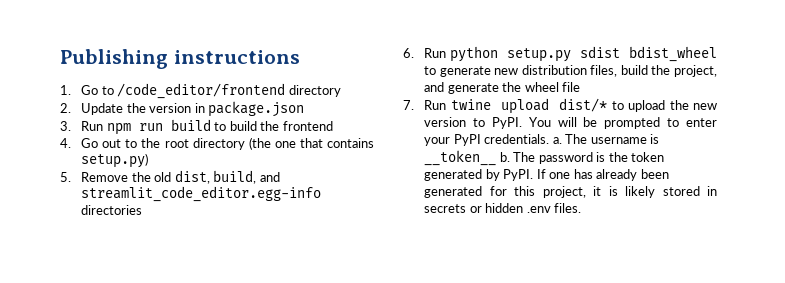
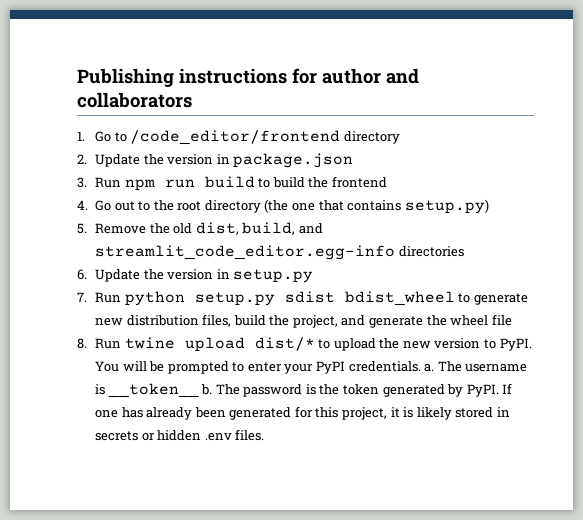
- Publishing instructions
+ Publishing instructions for author and collaborators
- 6. Run python setup.py sdist bdist_wheel to generate new distribution files, build the project, and generate the wheel file
+ 6. Update the version in setup.py
+ 7. Run python setup.py sdist bdist_wheel to generate new distribution files, build the project, and generate the wheel file
- 7. Run twine upload dist/* to upload the new version to PyPI.
+ 8. Run twine upload dist/* to upload the new version to PyPI.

◆ Aim of the task
From the line holding "- 6. Run python" to the line holding "- 7. Run twine", inclusive, restate each line above exactly as written.

◆ Exercise result
- 6. Run python setup.py sdist bdist_wheel to generate new distribution files, build the project, and generate the wheel file
+ 6. Update the version in setup.py
+ 7. Run python setup.py sdist bdist_wheel to generate new distribution files, build the project, and generate the wheel file
- 7. Run twine upload dist/* to upload the new version to PyPI.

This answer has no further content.